The presidential campaign was already in full swing by the time the account launched on November 15, 2015: That day—less than 48 hours after Islamic terrorists killed 130 people in a series of attacks in Paris—France bombed Syria and then-Republican presidential candidate Jeb Bush called for the United States to declare war against ISIS. The weekend's heavy news cycle wasn't the reason Nelson started WeRateDogs that day, nor was it entirely incidental. He had decided the account would focus on dogs not because he's especially obsessed with dogs (though, he rushes to add, he is pretty crazy about his family's golden retriever, Zoey), but because dog photos performed well on his personal account. And he also knew, as we all do, that the reason dog photos perform well is because the news cycle is constantly horrific, and what better way to get away from it than through photos of cute pets?

"If you're in the wrong parts of Twitter, it can easily be described as a cesspool of horrible things. So in that way, you can see my account as an escape," he says. "You can pick and choose who you follow and adjust your experience by doing that, but there are people that don't have a choice but to deal with everyday news.
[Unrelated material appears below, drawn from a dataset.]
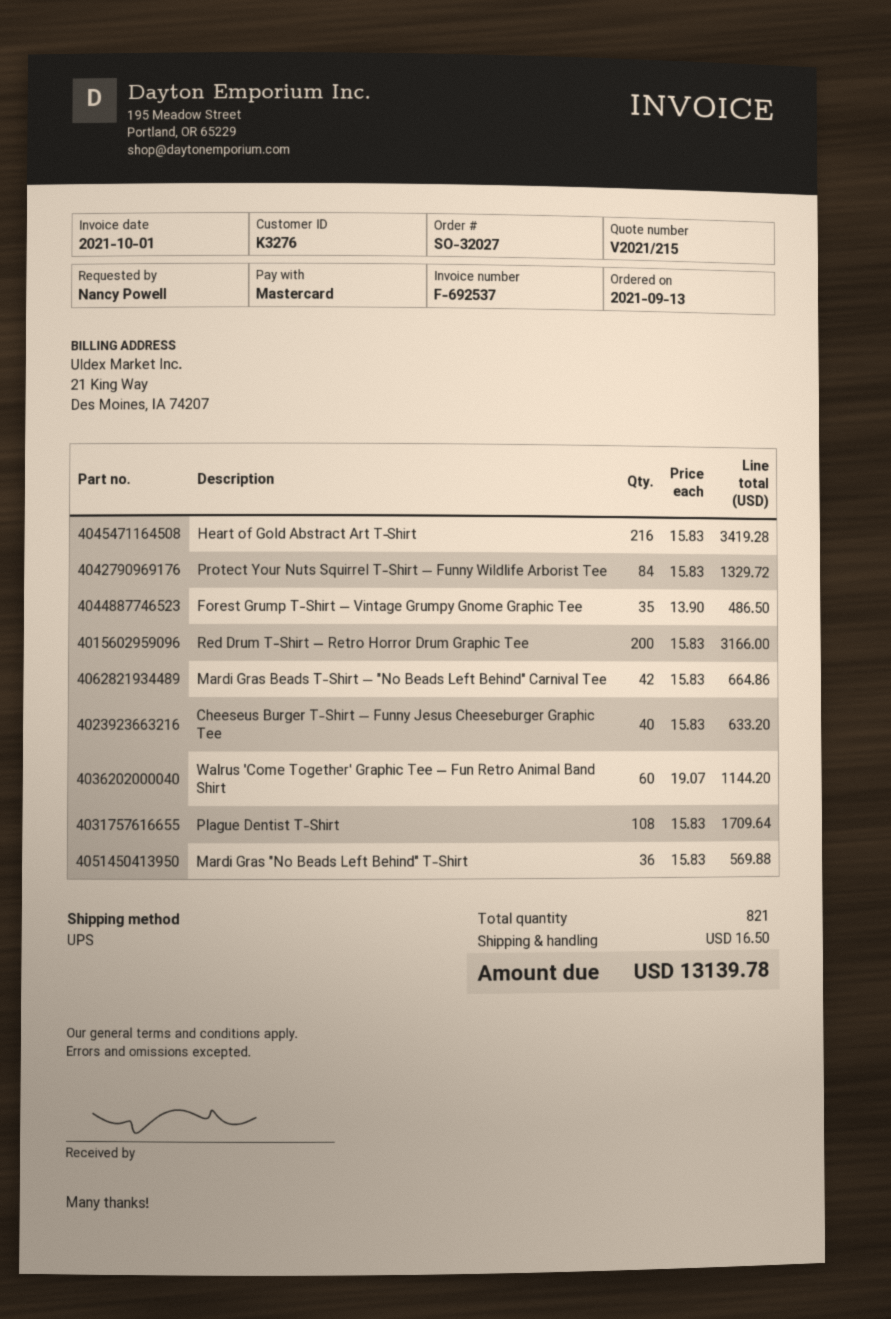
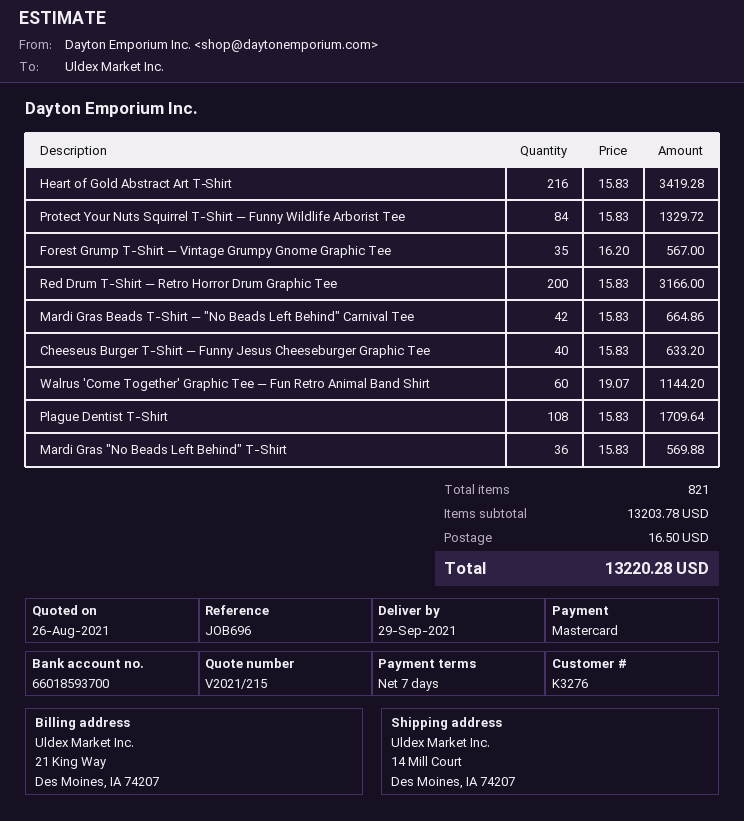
Forest Grump T-Shirt — Vintage Grumpy Gnome Graphic Tee: 35 x 13.90 = 486.50 -> 35 x 16.20 = 567.00
total: 13139.78 -> 13220.28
I can see how for them it would truly be like, 'This is where I go to not hate everything.'"

Brown, Skin, Carnivore, Dog, Snout, Organ, Working animal, Whiskers, Fawn, Liver,
Clark and Company; Design by KEPT2//Getty Images

Both absurdist-humor internet and cute-animal internet far predate WeRateDogs; Nelson's genius was not inventing them, but remixing them to form something new. And while those seem like opposite ends of the online-comedy spectrum—one so adorable it's sometimes saccharine, one so bizarre it's sometimes gruesome—both have their roots in the same Internet forum.
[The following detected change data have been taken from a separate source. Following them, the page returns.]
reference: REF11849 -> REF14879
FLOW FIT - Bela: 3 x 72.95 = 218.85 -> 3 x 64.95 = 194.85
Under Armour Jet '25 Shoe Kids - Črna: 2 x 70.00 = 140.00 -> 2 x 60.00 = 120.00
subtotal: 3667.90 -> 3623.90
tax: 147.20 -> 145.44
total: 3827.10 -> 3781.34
Something Awful began as the personal blog of a Missouri man named Richard "Lowtax" Kyanka, but by the mid-2000s it was a thriving online bulletin board with dozens of subforums and tens of thousands of paying users. Now perhaps most famous as the site behind the meme that inspired two teenage girls in Wisconsin to stab their friend in an effort to impress a fictional character called Slender Man, Something Awful's message boards also birthed I Can Haz Cheeseburger?, one of the first sites for animal memes, and Weird Twitter.

Kyanka's site was also the original home of Dogspotting, perhaps the most direct forefather of WeRateDogs. Though Nelson had never heard of Something Awful until I told him about it—he was two years old when the site launched—he knew of Dogspotting's Facebook group, which grew out of the forum around 2008 and still has about half a million members (a standalone Dogspotting app has a fraction of that). The gist was straightforward: See a dog (your own doesn't count), describe it in as much detail as possible, and wait for other members to assign you points based on the dog's characteristics and actions, plus the creativity of your retelling.
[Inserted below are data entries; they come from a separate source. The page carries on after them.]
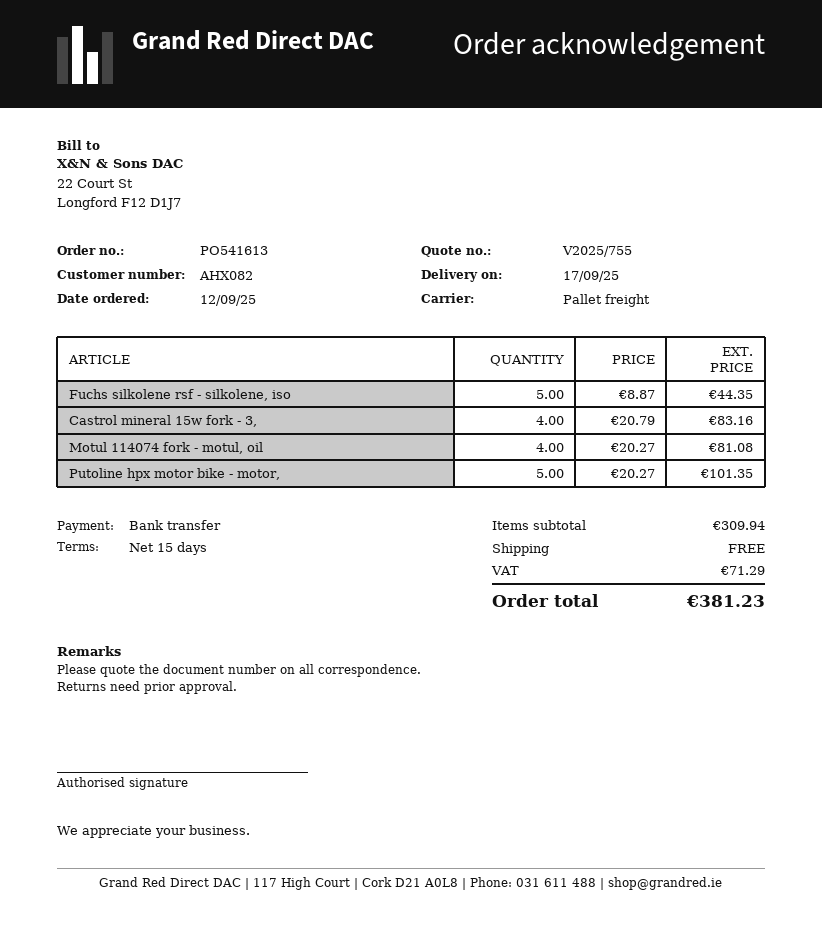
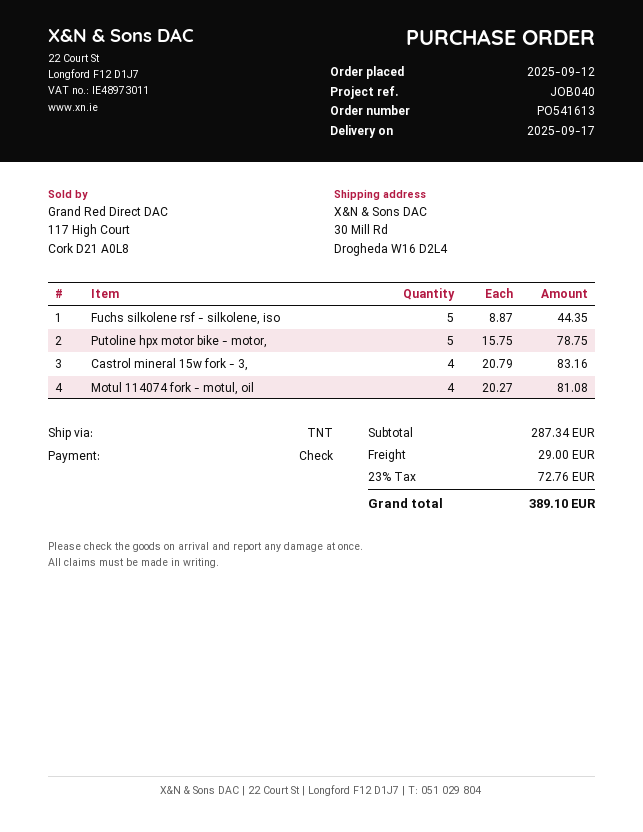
payment method: bank transfer -> cheque
shipping method: pallet freight -> TNT
Putoline hpx motor bike - motor,: 5 x 20.27 = 101.35 -> 5 x 15.75 = 78.75
subtotal: 309.94 -> 287.34
shipping: 0.00 -> 29.00
tax: 71.29 -> 72.76
total: 381.23 -> 389.10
"I'm a terrible nerd and spent way too much of my time playing video games and like to see numbers go up, so I thought, 'What sort of combos and modifiers can I add?'" founder John Savoia, now twenty-nine, tells me. "Then you start to codify it and it gets more complex, and it all sort of spiraled from there. You get a sense of, 'I am part of this, that half a million people can see this cute dog I found.'"

"I'm not pretending that I reinvented the wheel with WeRateDogs, but taking the time to find the voice and craft the voice, I spent 24/7 in the beginning doing that, and that is why it's successful," Nelson tells me. "Nothing's original anymore. So you have to put your own spin on a thing that already exists."

WeRateDogs is perhaps the perfect illustration of the growth of once-cult forms of internet humor: Nelson learned from Weird Twitter, but cut the edgier, more NSFW parts. And going mainstream has paid off, literally. Weird Twitter was a members-only private club; WeRateDogs LLC is a diversified company.

"Nothing's original anymore. So you have to put your own spin on a thing that already exists."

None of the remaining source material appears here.